Kasus Perundungan dan Pembubaran Paksa Dalam Kegiatan Doa Rosario di Tangerang: Hentikan Perilaku Intoleransi dan Usut Tuntas Pelaku!

(Foto: Tempo / Muhammad Iqbal)

Pada hari Minggu, 5 Mei 2024, malam, terjadi perundungan dan pembubaran paksa terhadap aktivitas ibadah Doa Rosario yang dilakukan oleh kelompok mahasiswa Katolik Universitas Pamulang di jalan Ampera Poncol, Cisauk, Tangerang Selatan-Banten. Terdapat dugaan adanya tindakan provokasi terhadap warga yang diinisiasi oleh Ketua Rukun Tetangga (RT) untuk membubarkan kegiatan peribadatan tersebut. Diketahui, dalam peristiwa ini menimbulkan korban luka yang diakibatkan adanya tindak kekerasan berupa penusukan hingga pemukulan. Bahwa atas peristiwa tersebut, Komisi untuk Orang Hilang dan Korban Tindak Kekerasan (KontraS) mengutuk keras tindakan perundungan dan pembubaran atas peribadatan yang terjadi karena merupakan bentuk pelanggaran serius atas Hak Kebebasan Berkeyakinan dan Beragama, para pelaku harus segera ditindak guna mempertanggungjawabkan perbuatannya secara hukum.

Berdasarkan informasi yang kami dapatkan, perundungan dan pembubaran dan tindak kekerasan terhadap kelompok mahasiswa Katolik Unpam sedang melangsungkan peribadatan Doa Rosario. Sekitar pukul 19.30 WIB, Ketua RT berinisial D (53 Tahun) mendatangi rumah yang menjadi tempat berkumpul mahasiswa dan berupaya untuk menghentikan aktivitas ibadah. Kami mendapati video berdurasi 1 menit 47 detik yang dikompilasi salah satunya oleh detik com. Dalam upaya perundungan dan pembubaran terdapat ujaran provokasi yang dilakukan oleh Kepala RT yakni D (53).
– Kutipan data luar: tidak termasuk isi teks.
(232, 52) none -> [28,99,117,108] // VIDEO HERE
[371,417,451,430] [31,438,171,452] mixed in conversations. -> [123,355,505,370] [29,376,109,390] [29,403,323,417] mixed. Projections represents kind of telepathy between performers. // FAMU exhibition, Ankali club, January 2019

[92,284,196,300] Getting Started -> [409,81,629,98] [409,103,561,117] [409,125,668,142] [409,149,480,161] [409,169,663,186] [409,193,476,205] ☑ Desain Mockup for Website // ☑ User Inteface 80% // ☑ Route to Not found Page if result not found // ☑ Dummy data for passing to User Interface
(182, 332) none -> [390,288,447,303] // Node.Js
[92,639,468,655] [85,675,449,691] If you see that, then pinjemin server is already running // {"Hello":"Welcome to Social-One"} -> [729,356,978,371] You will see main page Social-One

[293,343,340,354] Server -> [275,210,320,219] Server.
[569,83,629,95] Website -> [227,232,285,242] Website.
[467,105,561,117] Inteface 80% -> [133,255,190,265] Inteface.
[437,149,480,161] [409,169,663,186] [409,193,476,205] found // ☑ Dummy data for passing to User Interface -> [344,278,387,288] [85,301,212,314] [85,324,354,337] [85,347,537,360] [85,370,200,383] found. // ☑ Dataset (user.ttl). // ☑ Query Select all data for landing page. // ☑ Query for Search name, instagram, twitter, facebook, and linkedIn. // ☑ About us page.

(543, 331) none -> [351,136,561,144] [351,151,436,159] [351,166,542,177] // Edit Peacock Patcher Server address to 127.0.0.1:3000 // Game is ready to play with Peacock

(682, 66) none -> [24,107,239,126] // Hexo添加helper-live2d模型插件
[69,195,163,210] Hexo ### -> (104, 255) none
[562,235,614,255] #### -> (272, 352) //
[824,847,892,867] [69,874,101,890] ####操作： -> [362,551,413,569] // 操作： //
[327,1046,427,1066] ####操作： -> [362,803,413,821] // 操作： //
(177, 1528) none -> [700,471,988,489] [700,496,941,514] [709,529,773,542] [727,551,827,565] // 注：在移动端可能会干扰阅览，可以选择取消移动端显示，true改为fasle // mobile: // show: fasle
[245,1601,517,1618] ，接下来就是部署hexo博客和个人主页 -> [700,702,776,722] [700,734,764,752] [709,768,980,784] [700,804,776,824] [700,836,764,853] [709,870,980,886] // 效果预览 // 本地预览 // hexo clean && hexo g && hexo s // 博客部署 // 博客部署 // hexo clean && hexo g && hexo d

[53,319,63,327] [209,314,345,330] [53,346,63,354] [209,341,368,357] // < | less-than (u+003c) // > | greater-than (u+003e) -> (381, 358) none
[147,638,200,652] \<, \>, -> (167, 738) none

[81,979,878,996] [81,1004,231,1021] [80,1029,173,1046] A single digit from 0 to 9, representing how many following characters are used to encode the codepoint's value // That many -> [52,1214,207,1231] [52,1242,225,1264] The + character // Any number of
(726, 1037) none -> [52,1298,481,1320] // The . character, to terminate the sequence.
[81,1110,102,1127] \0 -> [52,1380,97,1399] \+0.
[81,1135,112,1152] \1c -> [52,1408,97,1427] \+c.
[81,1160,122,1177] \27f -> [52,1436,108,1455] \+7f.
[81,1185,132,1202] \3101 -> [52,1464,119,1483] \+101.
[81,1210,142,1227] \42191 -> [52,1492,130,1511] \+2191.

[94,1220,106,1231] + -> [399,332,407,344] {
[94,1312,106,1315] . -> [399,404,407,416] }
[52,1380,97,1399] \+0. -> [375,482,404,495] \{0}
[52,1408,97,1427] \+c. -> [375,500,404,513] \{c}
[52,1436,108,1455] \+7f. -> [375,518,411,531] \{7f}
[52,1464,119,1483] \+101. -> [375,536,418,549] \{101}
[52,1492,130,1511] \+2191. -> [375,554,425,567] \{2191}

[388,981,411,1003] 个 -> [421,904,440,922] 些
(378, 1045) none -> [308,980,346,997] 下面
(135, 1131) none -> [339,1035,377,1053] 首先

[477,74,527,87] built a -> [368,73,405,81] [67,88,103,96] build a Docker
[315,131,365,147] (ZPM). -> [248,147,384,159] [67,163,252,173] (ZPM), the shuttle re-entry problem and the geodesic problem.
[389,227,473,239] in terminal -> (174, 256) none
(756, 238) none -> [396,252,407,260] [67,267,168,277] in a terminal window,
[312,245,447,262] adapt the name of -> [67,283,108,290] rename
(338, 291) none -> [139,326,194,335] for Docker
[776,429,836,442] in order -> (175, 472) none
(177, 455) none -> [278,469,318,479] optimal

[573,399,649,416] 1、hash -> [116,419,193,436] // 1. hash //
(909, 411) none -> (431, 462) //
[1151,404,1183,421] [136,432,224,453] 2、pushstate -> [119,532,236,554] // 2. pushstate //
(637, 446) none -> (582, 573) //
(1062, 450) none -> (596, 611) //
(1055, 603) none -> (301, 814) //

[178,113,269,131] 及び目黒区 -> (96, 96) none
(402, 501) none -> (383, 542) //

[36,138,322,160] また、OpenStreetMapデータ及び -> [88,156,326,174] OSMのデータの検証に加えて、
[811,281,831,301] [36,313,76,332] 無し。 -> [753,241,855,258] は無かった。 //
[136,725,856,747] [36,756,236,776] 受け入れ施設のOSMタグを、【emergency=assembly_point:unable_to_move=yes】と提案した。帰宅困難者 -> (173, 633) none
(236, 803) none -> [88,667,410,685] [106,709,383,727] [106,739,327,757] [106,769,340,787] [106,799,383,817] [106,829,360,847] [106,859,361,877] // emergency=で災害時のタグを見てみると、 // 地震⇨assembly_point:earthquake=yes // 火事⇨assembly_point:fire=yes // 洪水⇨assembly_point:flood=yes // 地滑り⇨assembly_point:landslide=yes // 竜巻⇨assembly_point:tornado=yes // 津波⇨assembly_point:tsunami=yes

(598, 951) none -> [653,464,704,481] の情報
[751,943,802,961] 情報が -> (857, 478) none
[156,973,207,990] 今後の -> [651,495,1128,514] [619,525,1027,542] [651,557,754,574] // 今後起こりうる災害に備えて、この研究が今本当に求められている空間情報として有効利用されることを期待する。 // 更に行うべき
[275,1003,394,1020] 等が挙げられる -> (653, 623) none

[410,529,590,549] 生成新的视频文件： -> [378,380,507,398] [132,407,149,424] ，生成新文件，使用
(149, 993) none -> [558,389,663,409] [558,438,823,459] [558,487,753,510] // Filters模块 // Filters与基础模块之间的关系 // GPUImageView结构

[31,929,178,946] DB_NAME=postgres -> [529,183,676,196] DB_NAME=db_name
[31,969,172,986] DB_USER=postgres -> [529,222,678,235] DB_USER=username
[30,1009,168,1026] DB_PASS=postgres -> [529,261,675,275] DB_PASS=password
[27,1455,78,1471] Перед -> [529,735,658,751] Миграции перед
Tak berselang lama, warga yang berada di sekitar tempat berlangsungnya peribadatan terpancing untuk menghentikan dan membubarkan kelompok mahasiswa Katolik yang sedang ibadah. Setidaknya, terdapat seorang perempuan yang menjadi korban penusukan. Tak hanya itu, satu orang laki-laki beragama muslim yang berusaha membela dan melindung mahasiswa Katolik turut menjadi korban penusukan.

Perundungan dan pembubaran ibadah seperti yang terjadi merupakan pelanggaran terhadap Pasal 28E UUD 1945 yang menyatakan “Setiap orang bebas memeluk agama dan beribadat menurut agamanya, memilih pendidikan dan pengajaran, memilih pekerjaan, memilih kewarganegaraan, memilih tempat tinggal diwilayah negara dan meninggalkannya, serta berhak kembali.” dan 29 ayat (2) UUD 1945 yang menyatakan “Negara menjamin kemerdekaan tiap­tiap penduduk untuk memeluk agamanya masing­masing dan untuk beribadat menurut agamanya dan kepercayaannya itu”. Selain pelanggaran konstitusional, tindakan membubarkan kegiatan peribadatan semacam ini merupakan pelanggaran terhadap standar Hak Asasi Manusia internasional seperti Pasal 18 Deklarasi Hak Asasi Manusia (DUHAM) 1948, Pasal 18 Kovenan Internasional Hak-Hak Sipil dan Politik (KIHSP) sebagaimana yang telah diratifikasi melalui UU 12/2005, serta Pasal 22 UU 39/1999 tentang Hak Asasi Manusia (UU HAM).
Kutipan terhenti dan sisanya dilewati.